2013 US Open : Week 1 Review
Everything is going Serena Williams’ way as the women’s singles reach the quarterfinals and Week 1 of the 2013 U.S. Open comes to a close. The way Williams is playing, she doesn’t need any help to get back to the finals and have a shot at winning her fifth U.S. Open – but she’s getting plenty of it anyway.
Two of Williams’ biggest threats never hit a shot at the U.S. National Tennis Center this week: Maria Sharapova decided to rest her injured shoulder, and Wimbledon champ Marion Bartoli decided to rest her entire body and retired last month. When third-seeded Agnieszka Radwanska dropped a straight-setter to Ekaterina Makarova in the fourth round, Williams’ side of the draw consisted of no bigger challenge than fifth-seeded Na Li – provided she could get past Sloane Stephens in the fourth round.
That made alone made the Serena/Sloane showdown a must-see match, and the stakes seemed even higher in the wake of Stephens’ victory over a hobbled Williams at the Australian Open, and the ensuing flap over an interview in which Stephens bristled at the idea that Serena had been anything like a mentor or friend to her. With that drama as a backdrop, and with the draw disintegrating around them, the Sunday slugfest took on a championship feel.
The opening set featured the two baseliners matching each other shot for shot. Serena broke Stephens, then gave the break back with a rare poor service game – including a pair of double faults to end the game. At that point, Serena found another gear, pressuring Stephens into a series of errors that gave Williams the first set and the momentum to turn the second set into a rout.

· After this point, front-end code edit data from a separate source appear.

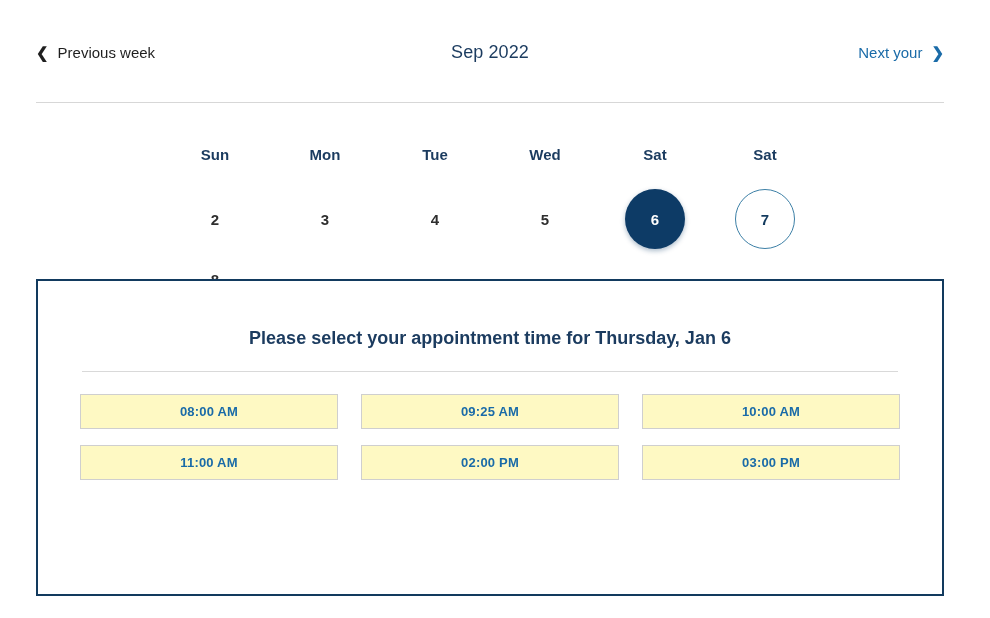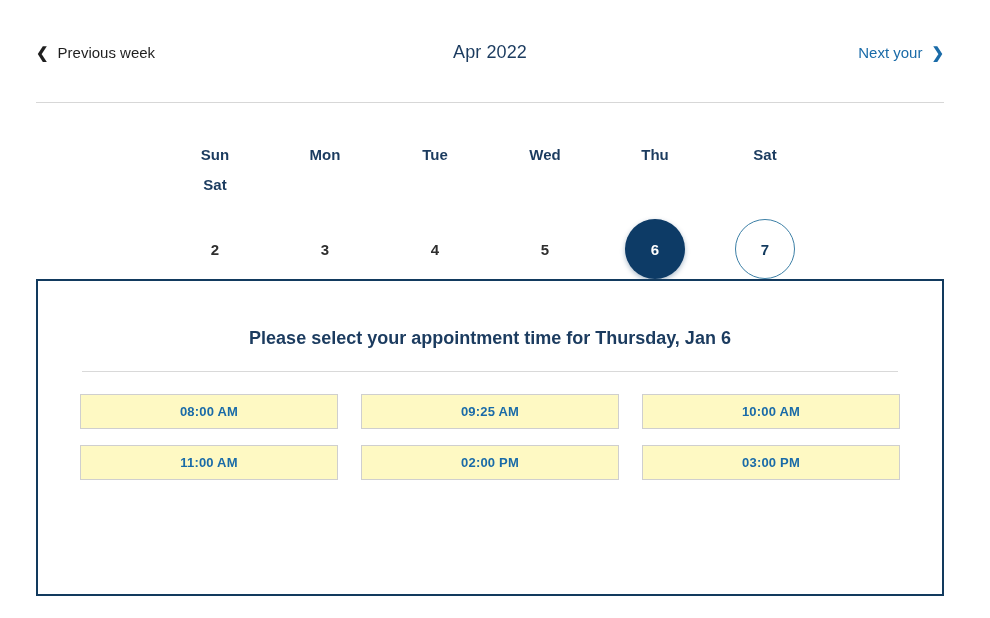--- a/index.html
+++ b/index.html
@@ -194,37 +194,36 @@
 <body>
 
 <div class="scheduler">
 
   <div class="cal-header">
     <button class="nav-link nav-prev">
       <span class="chev">❮</span>
       <span>Previous week</span>
     </button>
 
-    <div class="month-title">Apr 2022</div>
+    <div class="month-title">Sep 2022</div>
 
     <button class="nav-link nav-next">
       <span>Next your</span>
       <span class="chev">❯</span>
     </button>
   </div>
 
   <div class="header-rule"></div>
 
   <div class="week-grid">
     <div class="dow-row">
       <div class="dow-cell">Sun</div>
       <div class="dow-cell">Mon</div>
       <div class="dow-cell">Tue</div>
       <div class="dow-cell">Wed</div>
-      <div class="dow-cell">Thu</div>
       <div class="dow-cell">Sat</div>
       <div class="dow-cell">Sat</div>
     </div>
 
     <div class="date-row">
       <div class="date-cell">
         <div class="date-num plain">2</div>
       </div>
       <div class="date-cell">
         <div class="date-num plain">3</div>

The second set is where Williams showed that she is still the game’s dominant player, and that only injury or indifference can slow her down. Despite giving away 11 years to Stephens, Williams used her experience and power to put on a clinic: six aces, 22 winners, and a finishing run where she won 11 of 12 points to finish off her 6-4, 6-1 victory. Despite the loss, Stephens showed that she belongs in the conversation about the game’s top players – Serena even graciously asked the crowd after the match, “Are you excited for the future of American tennis?” – and you wished that she’d come along to challenge Serena five years ago so their rivalry could last longer.
The other story of the first week was about another young American who appears to be hitting her stride at the highest level. Alison Riske was the last wild card left in the women’s draw at age 23. The late-blooming Pennsylvania product announced her arrival with a stunning 6-3, 6-0 shellacking of seventh-seeded Petra Kvitova in the third round after a pair of straight-set wins on the outer courts. This surprising run brought Riske to Arthur Ashe Stadium for the first time as a professional, where she took the resurgent Daniela Hantuchova to a third set before bowing out. Riske’s rise adds depth to Stephens and the other talented American players who’ll take up the torch from Serena and Venus Williams in years to come.
But that’s the future, and this is now: With Williams and Azarenka humming along, the story of Week 2 promises to be whether anyone from the depleted draw can derail a rematch of their 2012 showdown at Arthur Ashe Stadium.